Therefore, LN management remains challenging. Without effective control of disease activity, patients may develop end-stage kidney disease (ESKD) and ultimately need renal replacement therapy [1, 3]. The evidence suggests that 6% to 19% of patients with LN develop ESKD over 10 years [3–5].
Recently, the Lupus Midwest Network (LUMEN) registry revealed that the survival rate for LN was 70%, and that 13% of patients with LN developed ESKD at 10 years [4]. Therefore, even with the current treatments, the risk of kidney failure remains high, highlighting the unmet treatment need in LN. In addition, factors such as limited access to specialized lupus centres and poor treatment adherence significantly impact outcomes in LN. These barriers contribute to delayed diagnosis and suboptimal disease control, underscoring the need for holistic management strategies [6].
The pathophysiology of LN is complex and is characterized by autoantibody production and inflammatory cell infiltration into renal tissues. IL-17–producing Th type 17 (Th17) cells exhibit significant hyperactivation, leading to inflammation, which has been implicated in LN-associated kidney damage [7, 8]. Moreover, IL-17 stimulates inflammatory cytokine production by renal cells, leading to granulopoiesis as well as changes in renal function [9]. Thus, IL-17 may contribute to disease progression, and its inhibition may lead to clinical improvement in LN [10]. Secukinumab, an anti–IL-17A antibody, has shown efficacy with a consistent and favourable safety profile in psoriasis, PsA, axial SpA, and hidradenitis suppurativa [11, 12].
Previous case reports have suggested improvement in LN with secukinumab [13, 14]. A patient with refractory LN achieved a CRR within 8 months of secukinumab treatment [13].

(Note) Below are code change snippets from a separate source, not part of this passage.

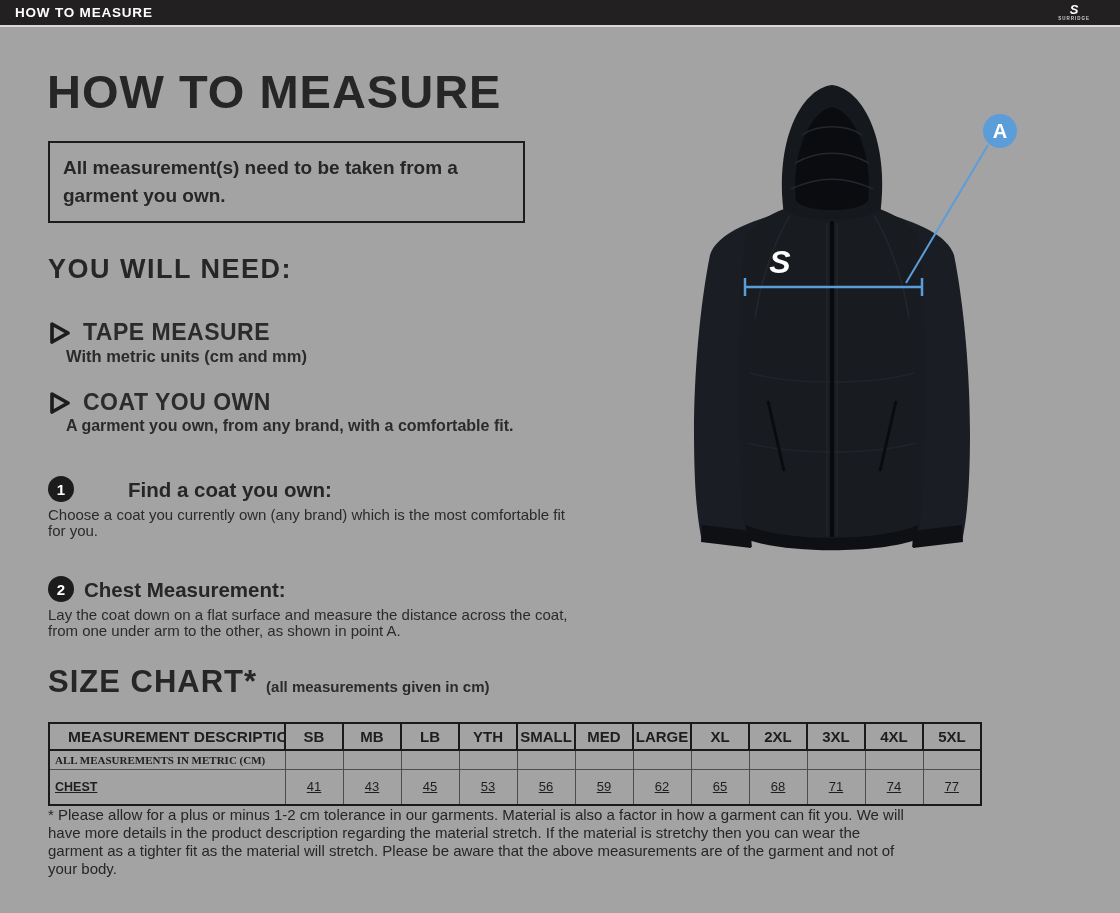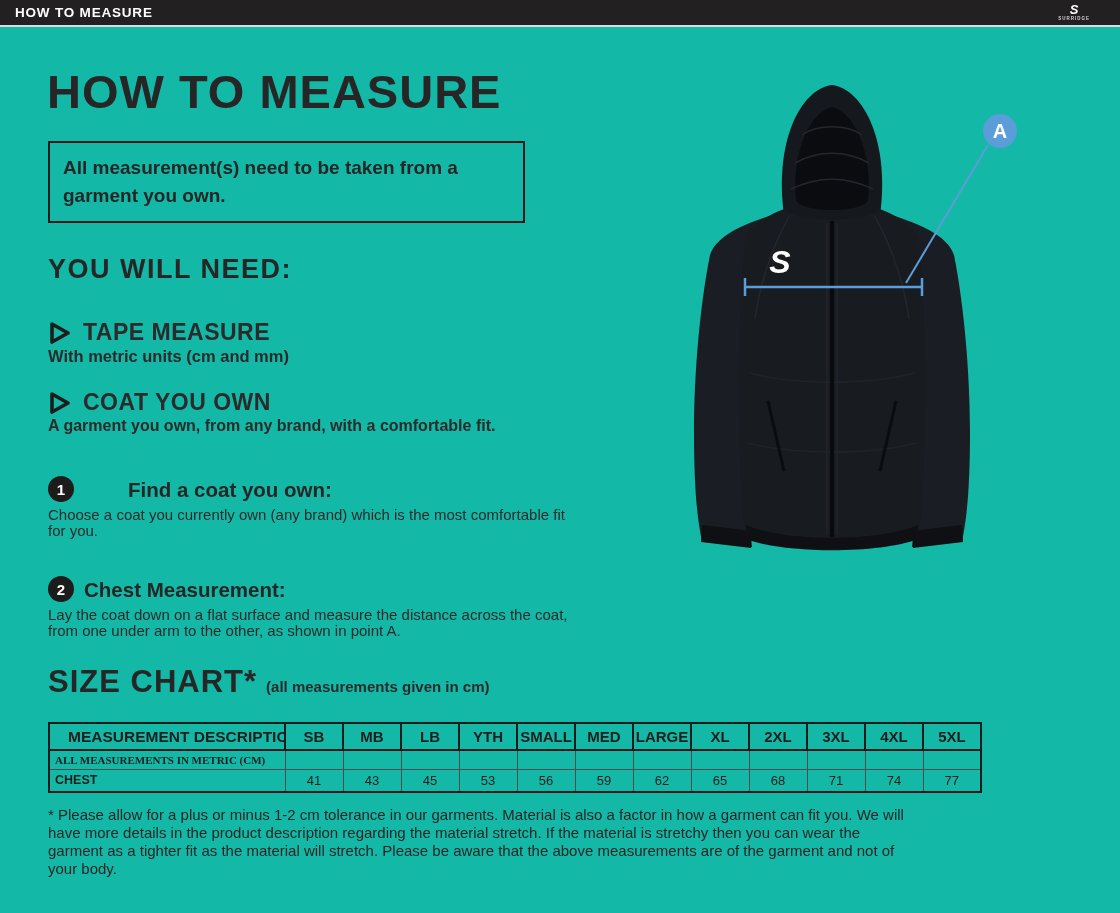--- a/index.html
+++ b/index.html
@@ -4,7 +4,7 @@
 <style>
   * { margin:0; padding:0; box-sizing:border-box; }
   body { background:#ffffff; font-family:"Liberation Sans", sans-serif; }
-  #page { position:relative; width:1120px; height:913px; background:#14b8a6; overflow:hidden; }
+  #page { position:relative; width:1120px; height:913px; background:#a3a3a3; overflow:hidden; }
   .abs { position:absolute; }
 
   

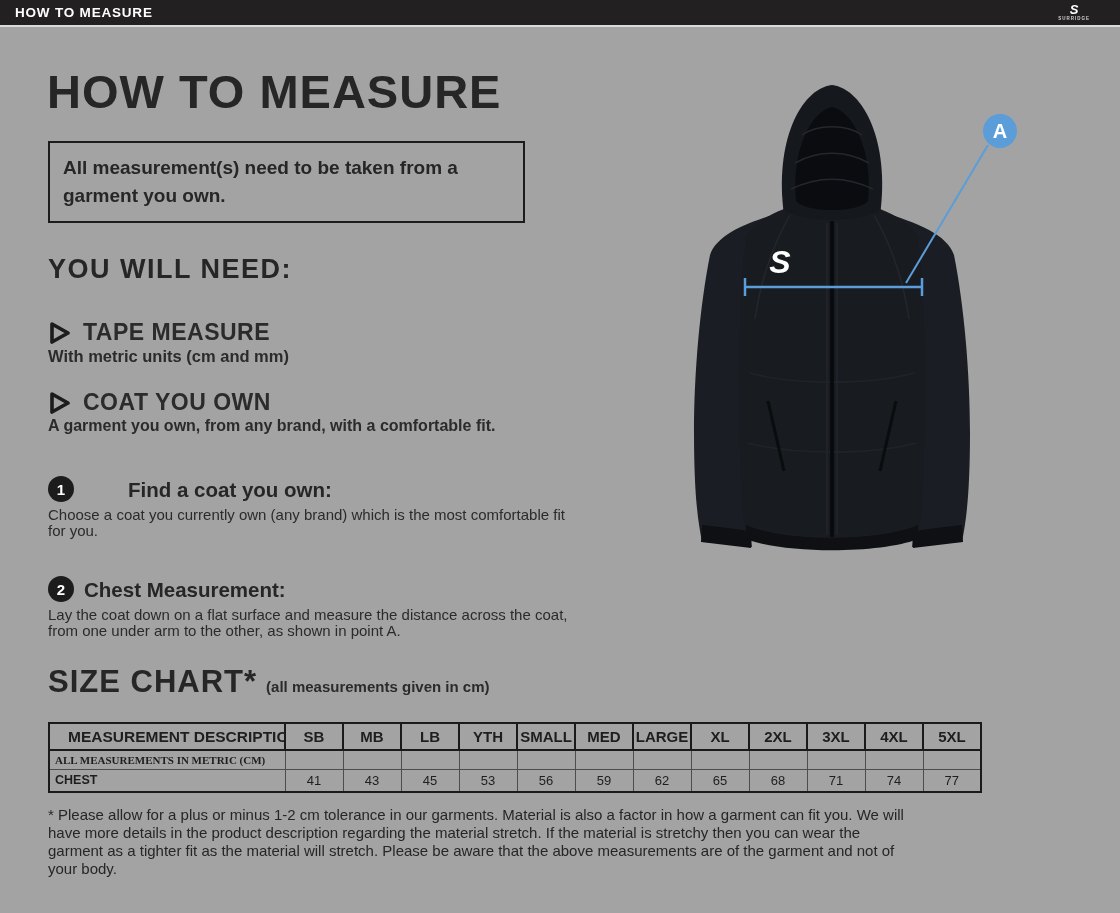--- a/index.html
+++ b/index.html
@@ -22,7 +22,7 @@
             font-size:19px; font-weight:bold; line-height:1.45; color:#262626; }
   .h2 { left:48px; top:254px; font-size:27px; font-weight:bold; letter-spacing:1.5px; color:#262626; }
   .item-label { font-size:23px; font-weight:bold; letter-spacing:0.5px; color:#2b2b2b; }
-  .item-desc  { font-size:16.5px; font-weight:bold; color:#2b2b2b; }
+  .item-desc  { font-size:16.5px; font-weight:bold; color:#2b2b2b;margin-left:18px; }
   .tri { width:22px; height:22px; }
   .step-circle { width:26px; height:26px; border-radius:50%; background:#1c1c1c; color:#fff;
                  display:flex; align-items:center; justify-content:center;

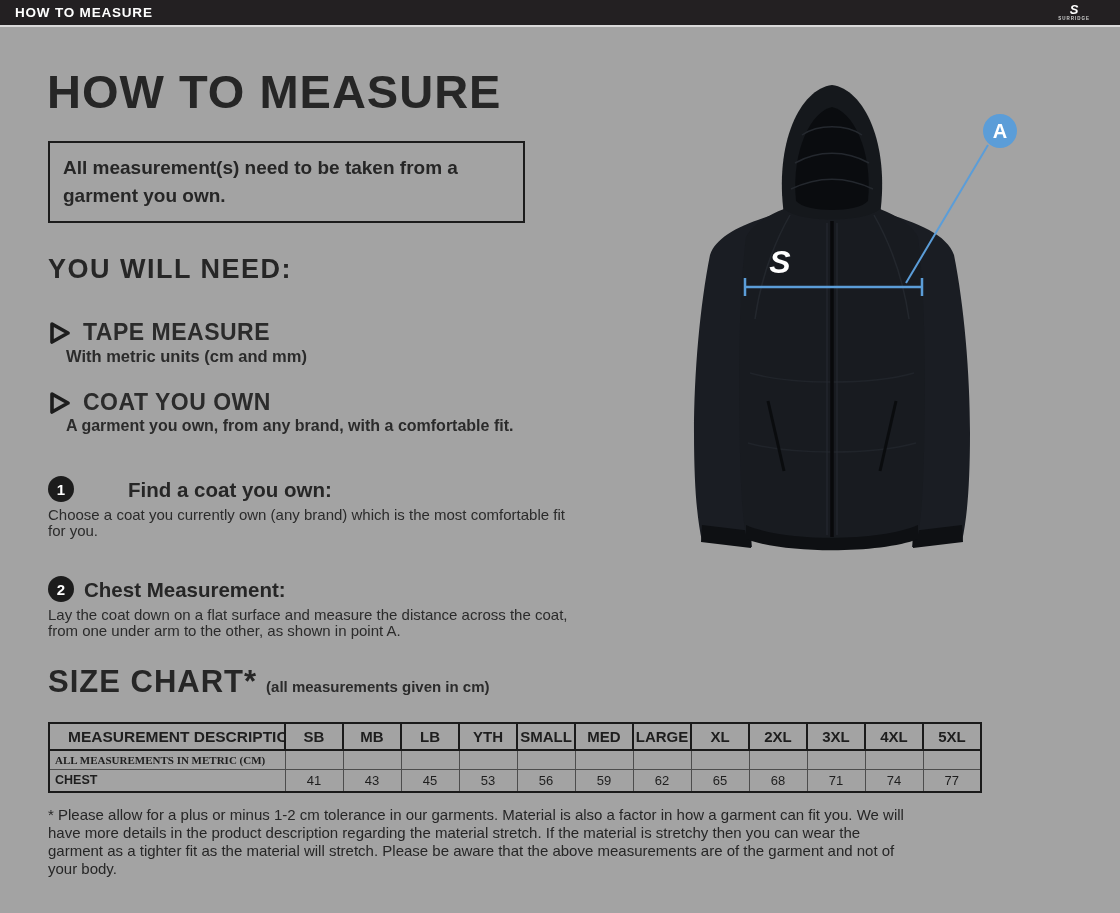--- a/index.html
+++ b/index.html
@@ -43,7 +43,7 @@
   .size-table td { border:1px solid #4d4d4d; overflow:hidden; white-space:nowrap; }
   .size-table tr.metric td { height:19px; font-size:11px; font-weight:bold; color:#1e1e1e; }
   .size-table tr.metric td.c0 { padding-left:5px;font-family:Liberation Serif, serif; }
-  .size-table tr.chest td { height:23px; font-size:13px; color:#1e1e1e; text-align:center; }
+  .size-table tr.chest td { height:36px; font-size:13px; color:#1e1e1e; text-align:center;text-decoration:underline; }
   .size-table tr.chest td.c0 { text-align:left; padding-left:5px; font-size:12.5px; font-weight:bold; }
 
   .footnote { left:48px; top:806px; width:868px; font-size:15px; line-height:18px; color:#262626; }

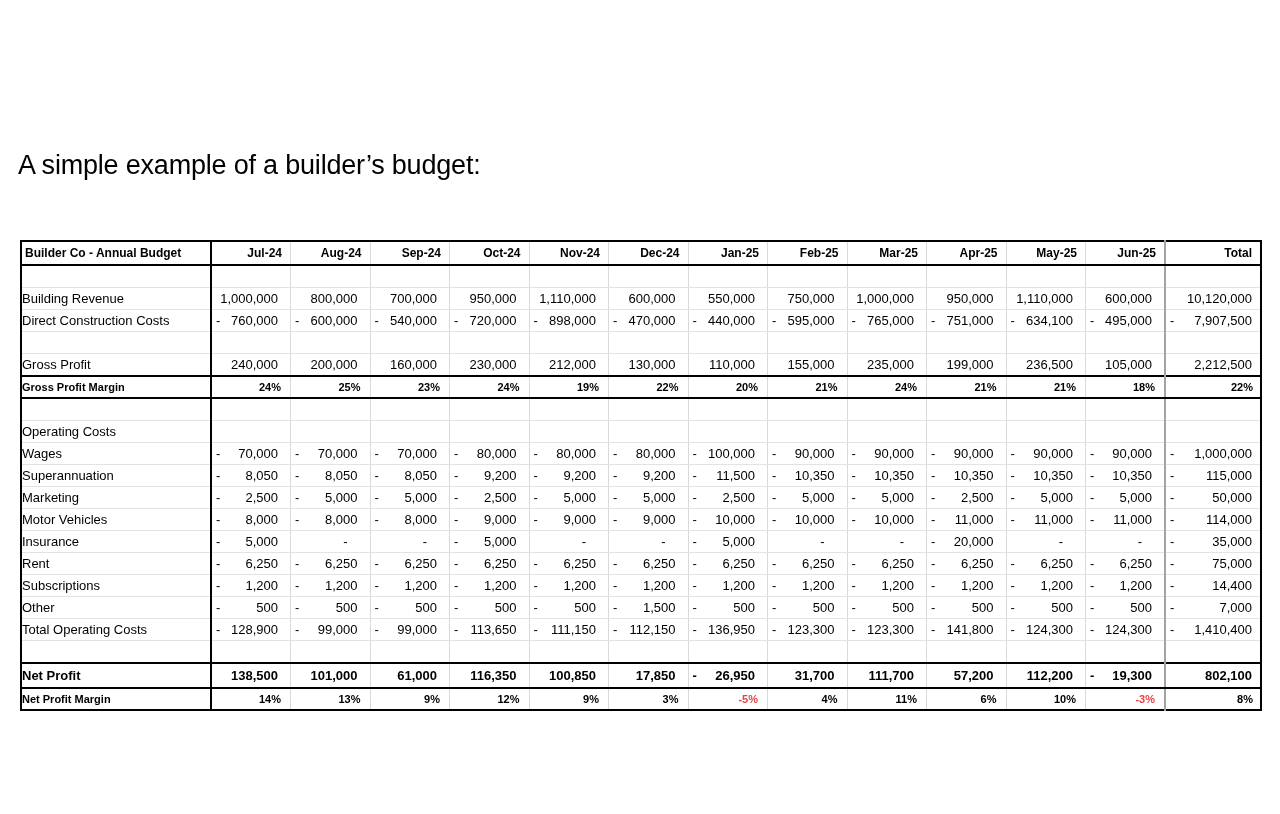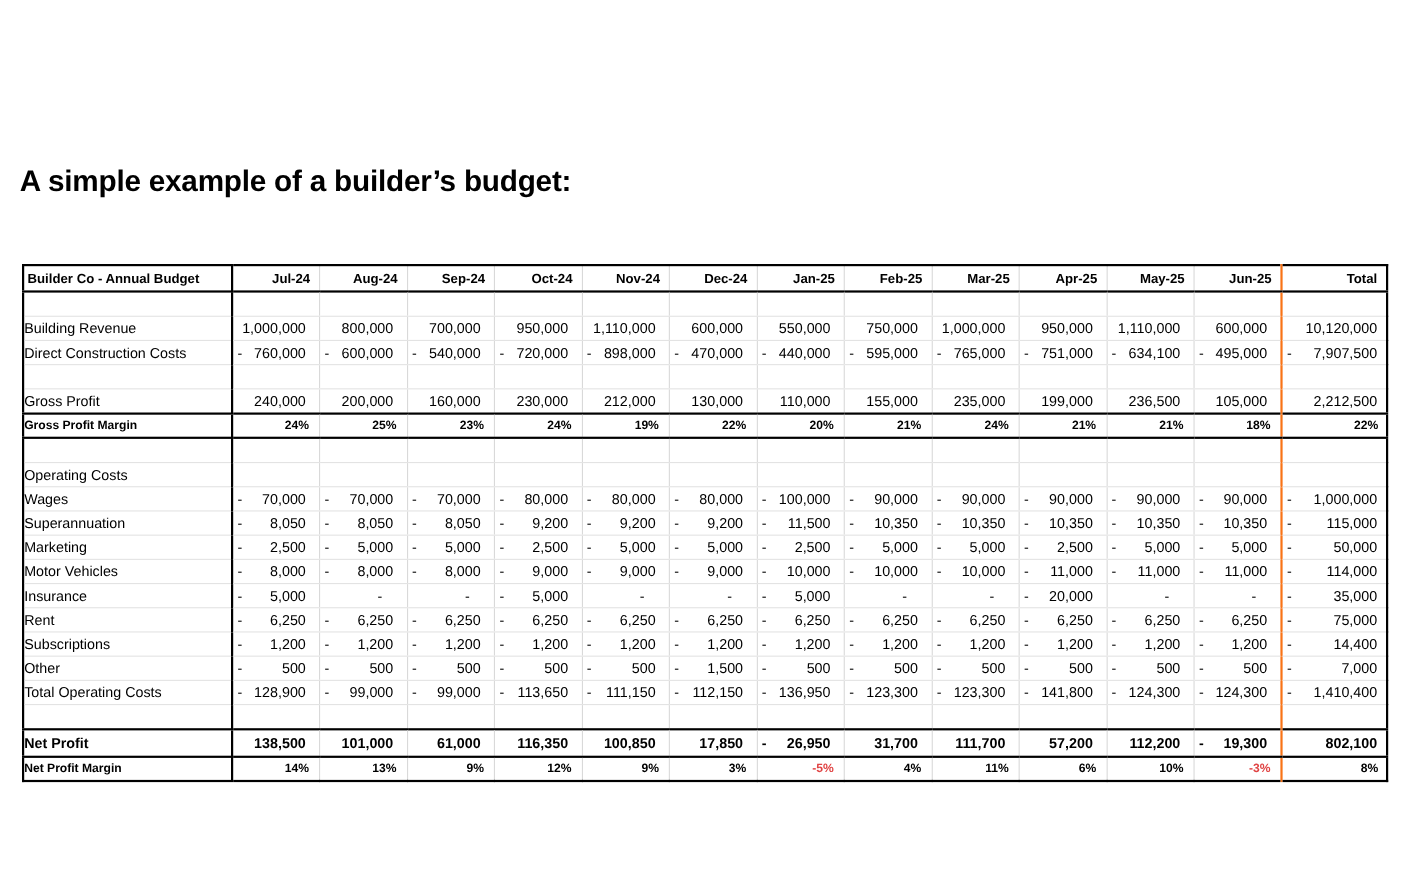--- a/index.html
+++ b/index.html
@@ -9,7 +9,7 @@
   }
   .heading{
     position:absolute;left:18px;top:150px;
-    font-size:27px;font-weight:700;letter-spacing:-0.2px;color:#000;
+    font-size:27px;font-weight:400;letter-spacing:-0.2px;color:#000;
   }
   .budget-wrap{position:absolute;left:20px;top:240px;}
   table.budget{

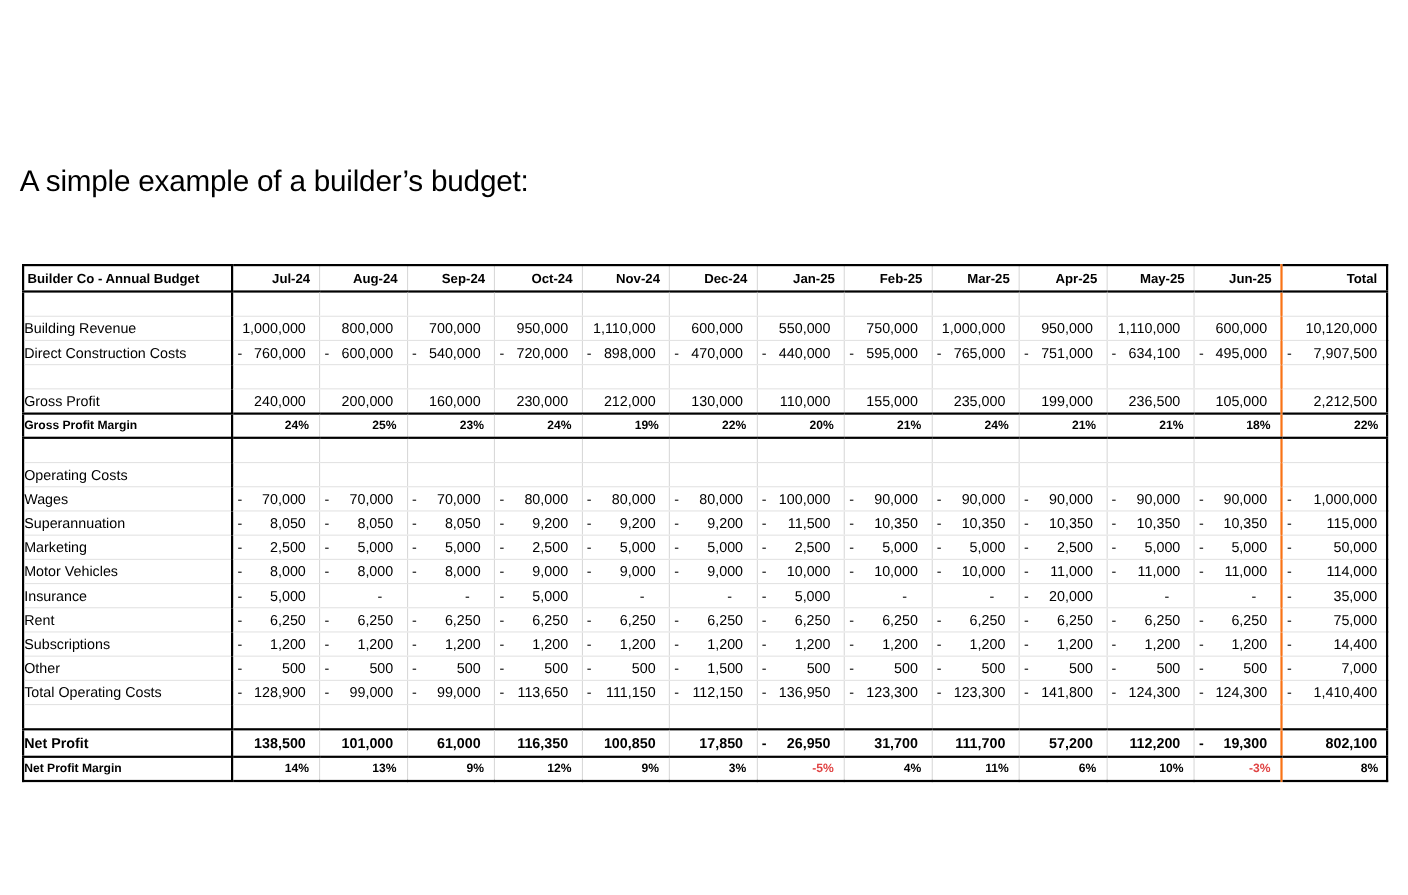--- a/index.html
+++ b/index.html
@@ -26,7 +26,7 @@
   
   .lbl{border-right:2px solid #000;text-align:left;padding-left:3px;white-space:nowrap;overflow:hidden;}
   .mc{border-left:1px solid #d9d9d9;}
-  .tc{border-left:2px solid #f97316;border-radius:11px;}
+  .tc{border-left:2px solid #a3a3a3;border-radius:11px;}
   .ind{padding-left:10px;}
   
   .cw{display:flex;justify-content:flex-start;align-items:center;width:100%;height:100%;}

A phase III core study (SELUNE) and an extension study were conducted to evaluate the efficacy and safety of s.c. secukinumab 300 mg compared with placebo, in combination with the standard of care (SoC) for patients with active LN.
Both studies were terminated early due to futile results following a planned futility analysis of the core study. The final results of the two studies are reported herein.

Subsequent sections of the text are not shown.